[Structured diff data]

····················

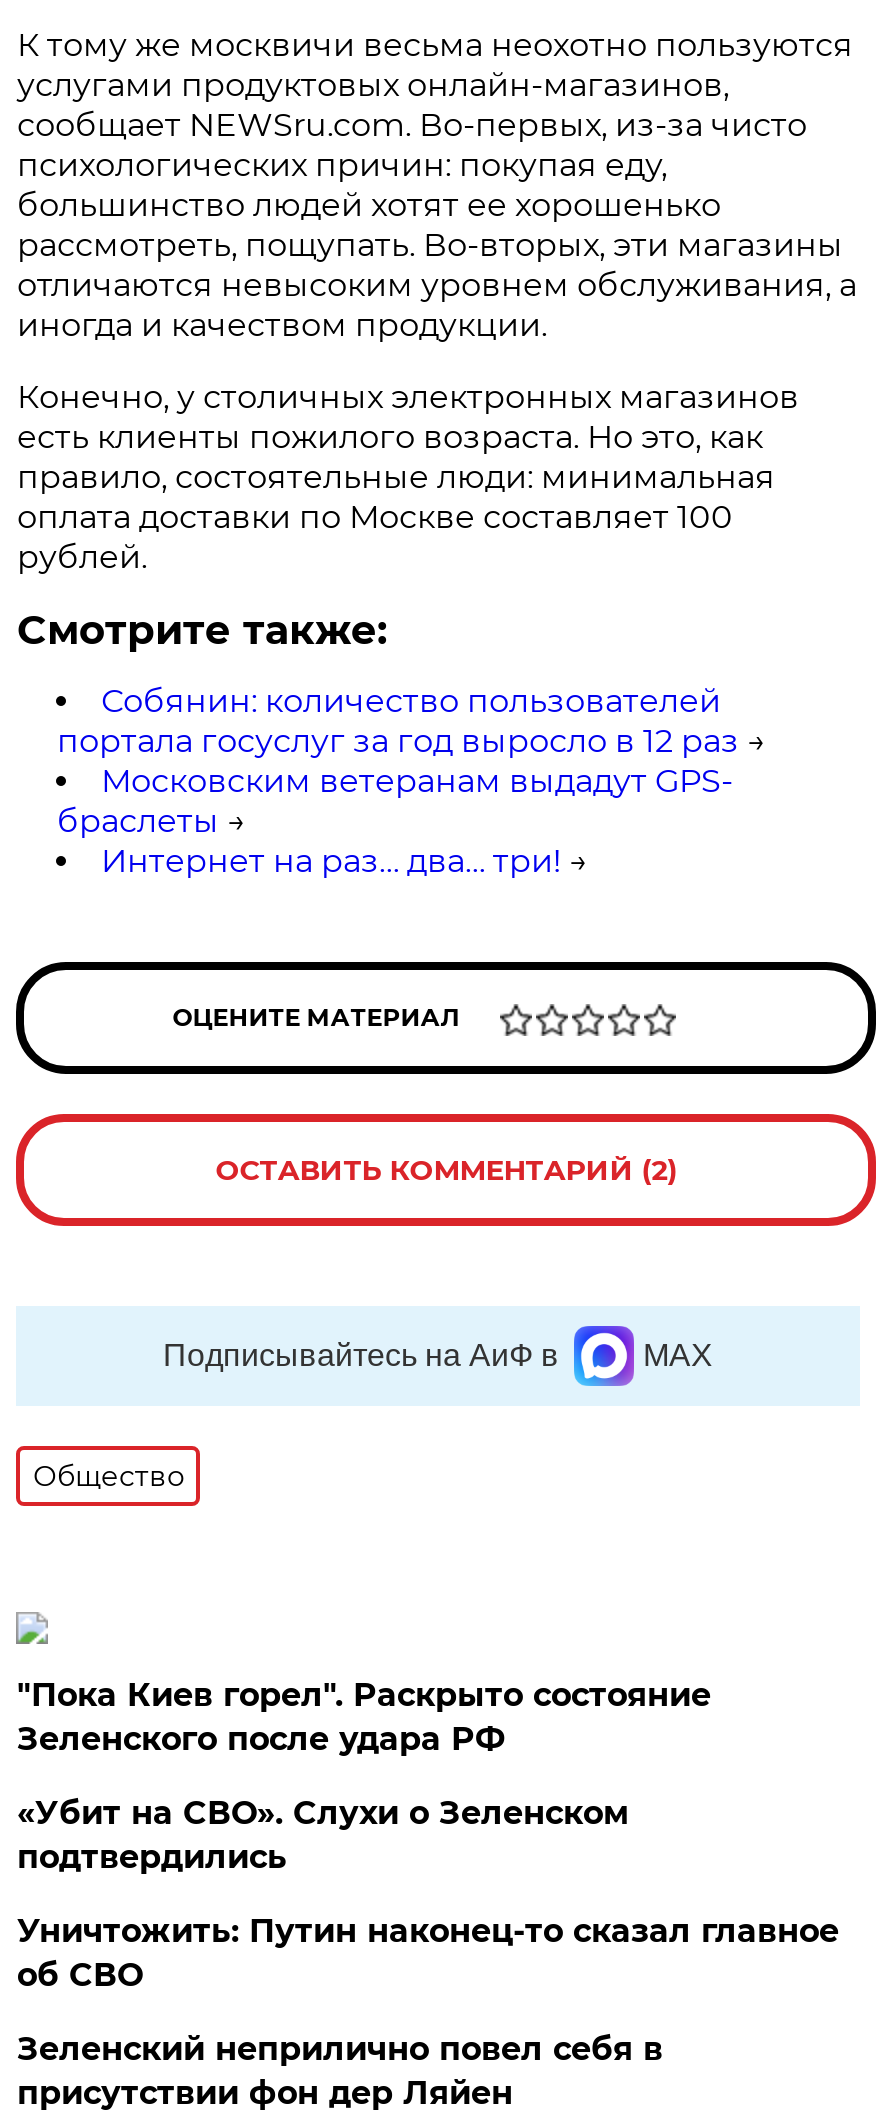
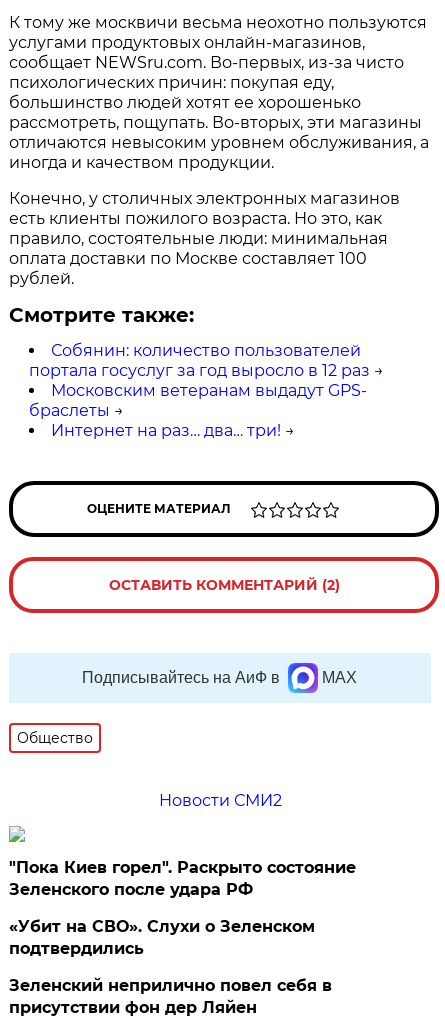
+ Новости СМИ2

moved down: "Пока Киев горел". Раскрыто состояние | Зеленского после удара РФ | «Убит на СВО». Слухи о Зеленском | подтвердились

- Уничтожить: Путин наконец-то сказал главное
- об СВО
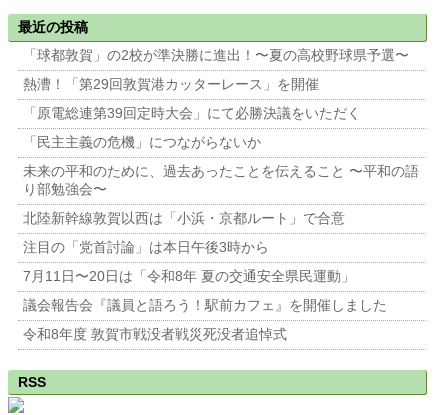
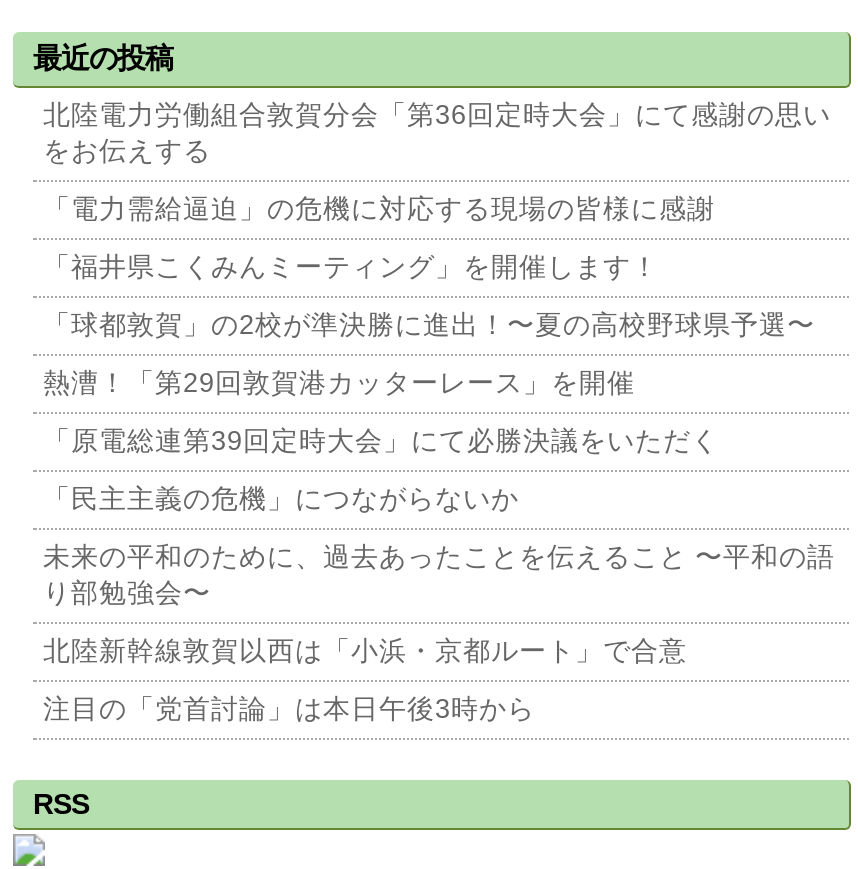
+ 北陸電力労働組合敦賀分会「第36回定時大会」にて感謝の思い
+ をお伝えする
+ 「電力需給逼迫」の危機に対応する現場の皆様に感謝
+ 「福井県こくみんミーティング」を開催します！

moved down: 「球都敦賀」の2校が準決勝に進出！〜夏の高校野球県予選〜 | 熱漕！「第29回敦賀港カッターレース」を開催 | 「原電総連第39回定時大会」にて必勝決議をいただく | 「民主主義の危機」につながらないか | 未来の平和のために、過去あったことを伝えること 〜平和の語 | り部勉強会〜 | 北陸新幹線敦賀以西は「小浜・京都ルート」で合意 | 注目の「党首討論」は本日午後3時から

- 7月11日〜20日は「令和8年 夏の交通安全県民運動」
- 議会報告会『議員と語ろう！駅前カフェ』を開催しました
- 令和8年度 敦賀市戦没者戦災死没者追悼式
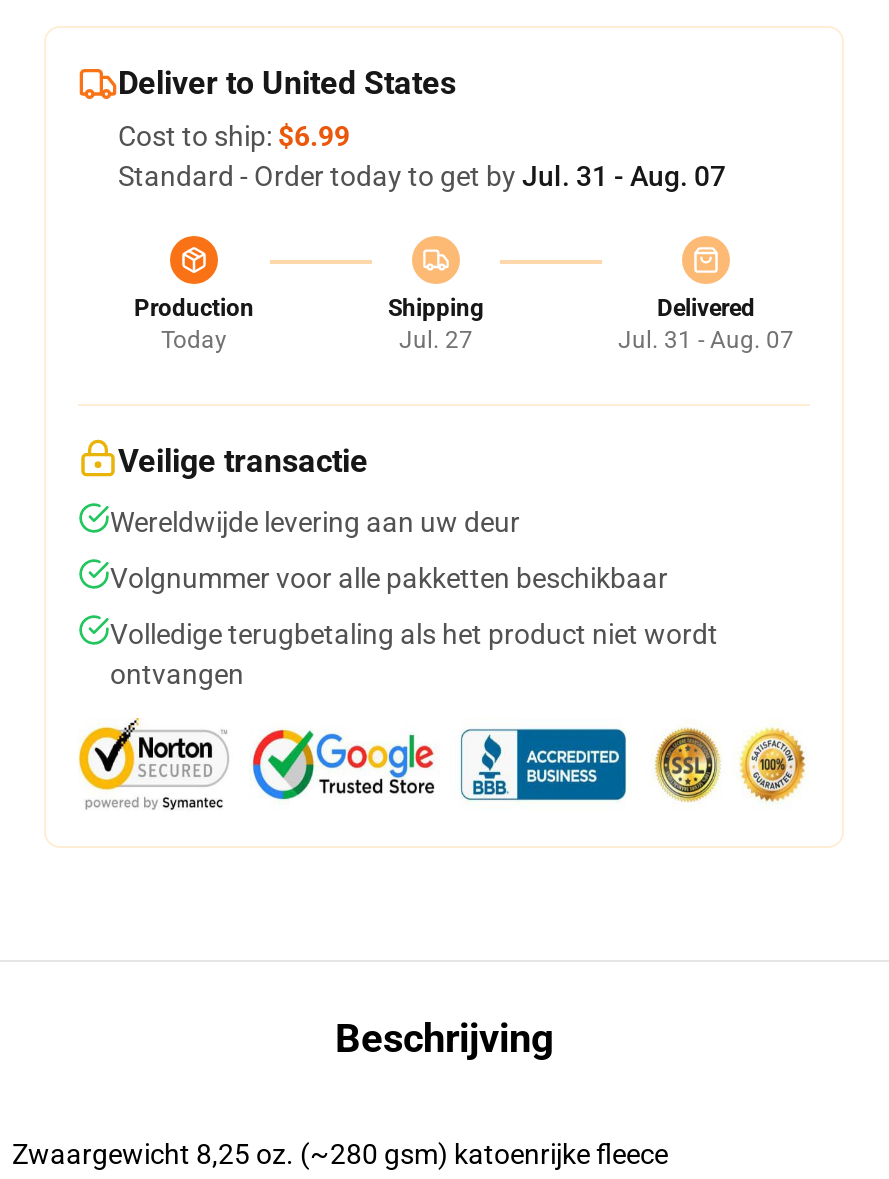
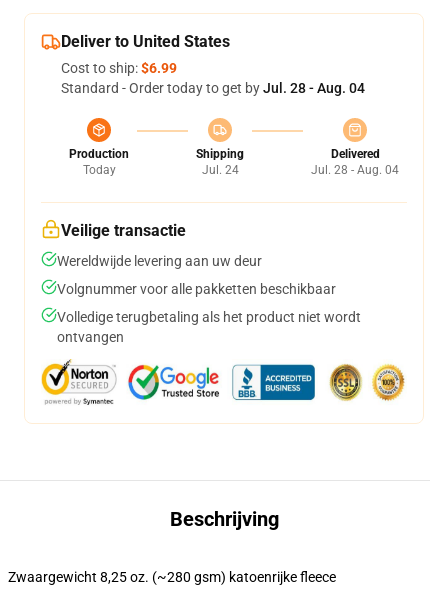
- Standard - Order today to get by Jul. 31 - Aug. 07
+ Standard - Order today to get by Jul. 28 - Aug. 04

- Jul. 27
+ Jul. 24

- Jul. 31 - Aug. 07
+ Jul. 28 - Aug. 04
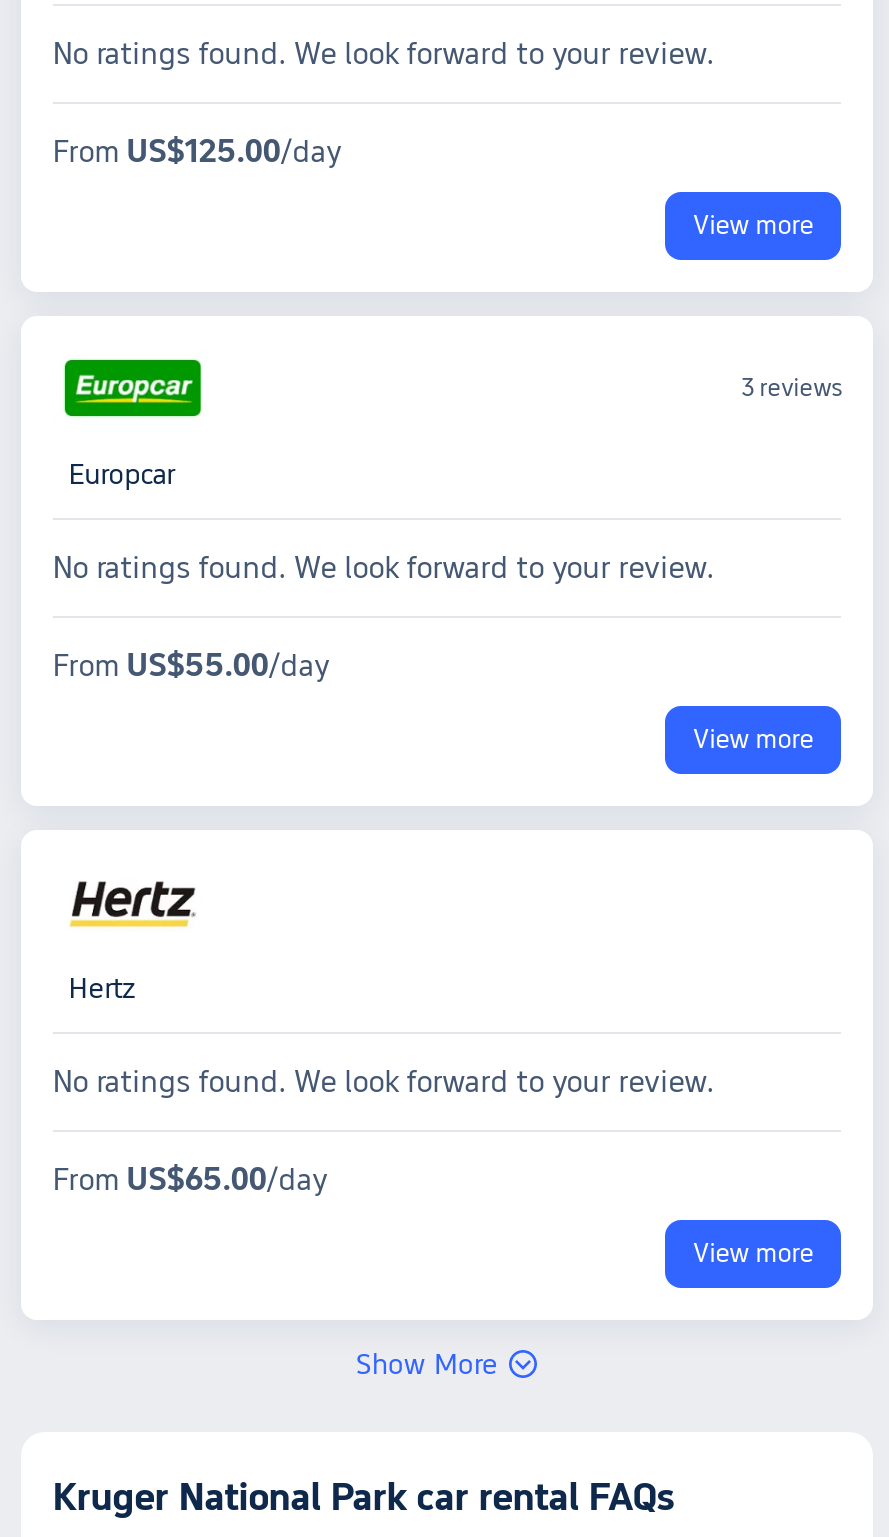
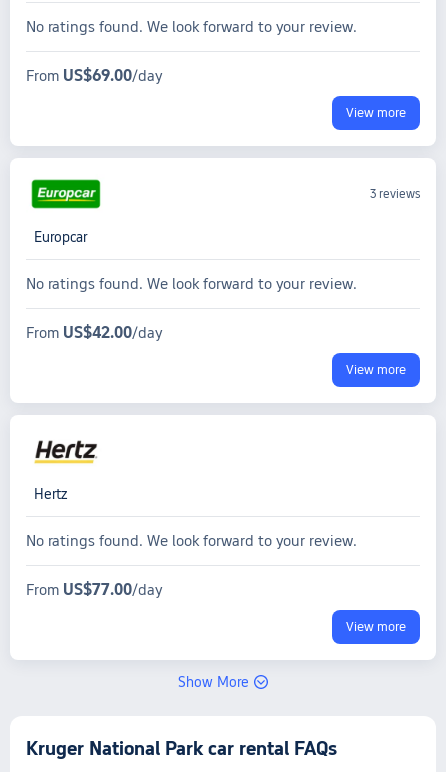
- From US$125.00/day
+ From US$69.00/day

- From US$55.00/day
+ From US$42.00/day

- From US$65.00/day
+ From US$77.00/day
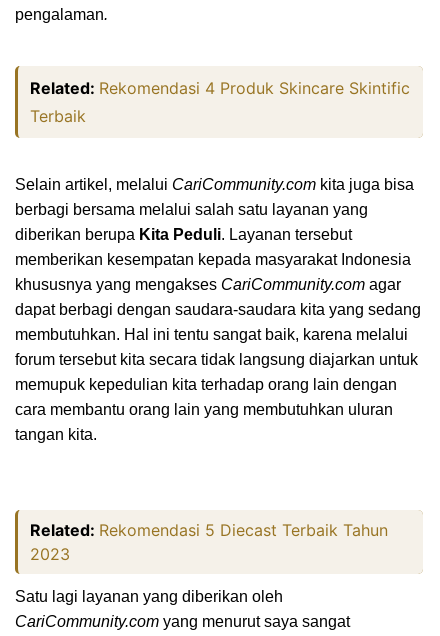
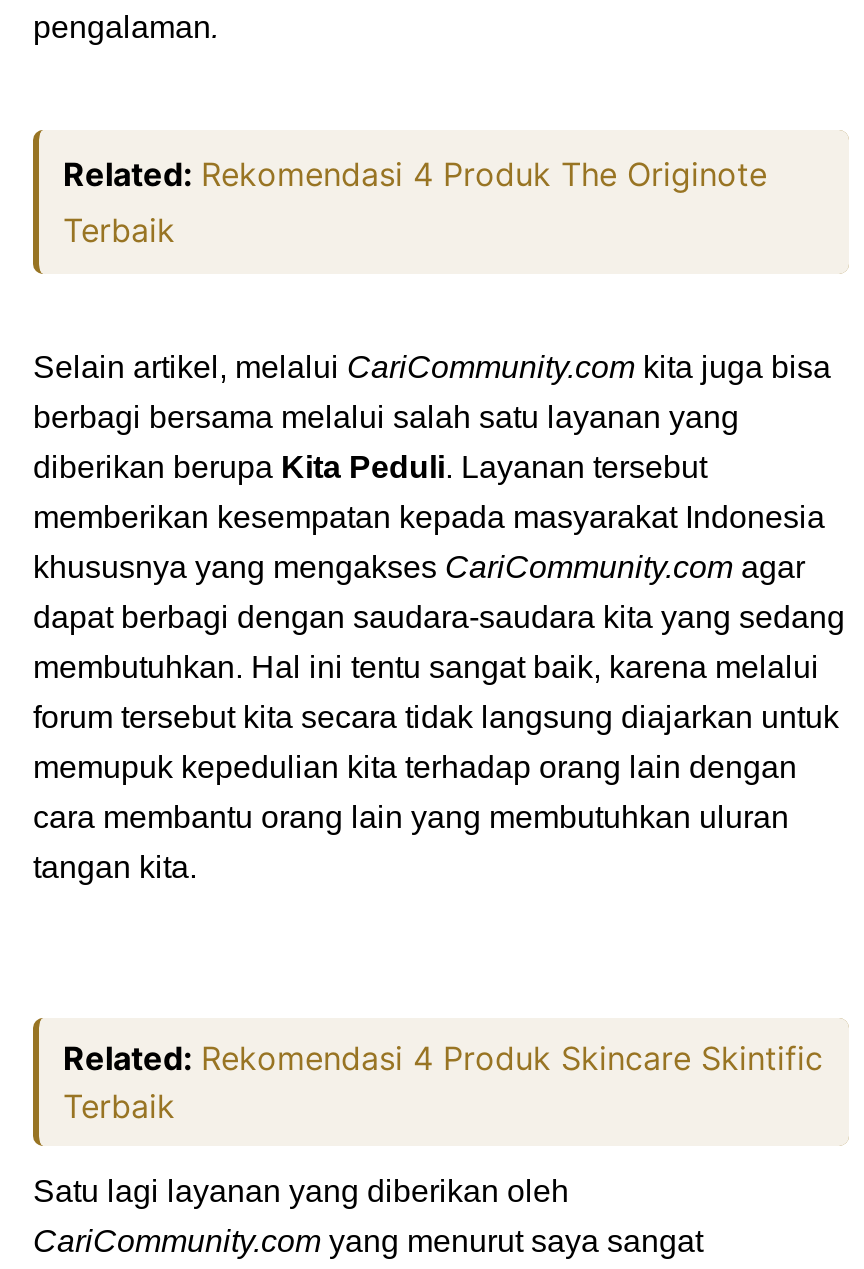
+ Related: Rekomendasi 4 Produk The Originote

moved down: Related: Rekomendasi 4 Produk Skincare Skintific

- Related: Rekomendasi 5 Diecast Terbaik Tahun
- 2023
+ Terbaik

····················

Exercise directions
Display each line of the data where "Standard" occurs.

Answer
- Standard - Order today to get by Jul. 31 - Aug. 07
+ Standard - Order today to get by Jul. 28 - Aug. 04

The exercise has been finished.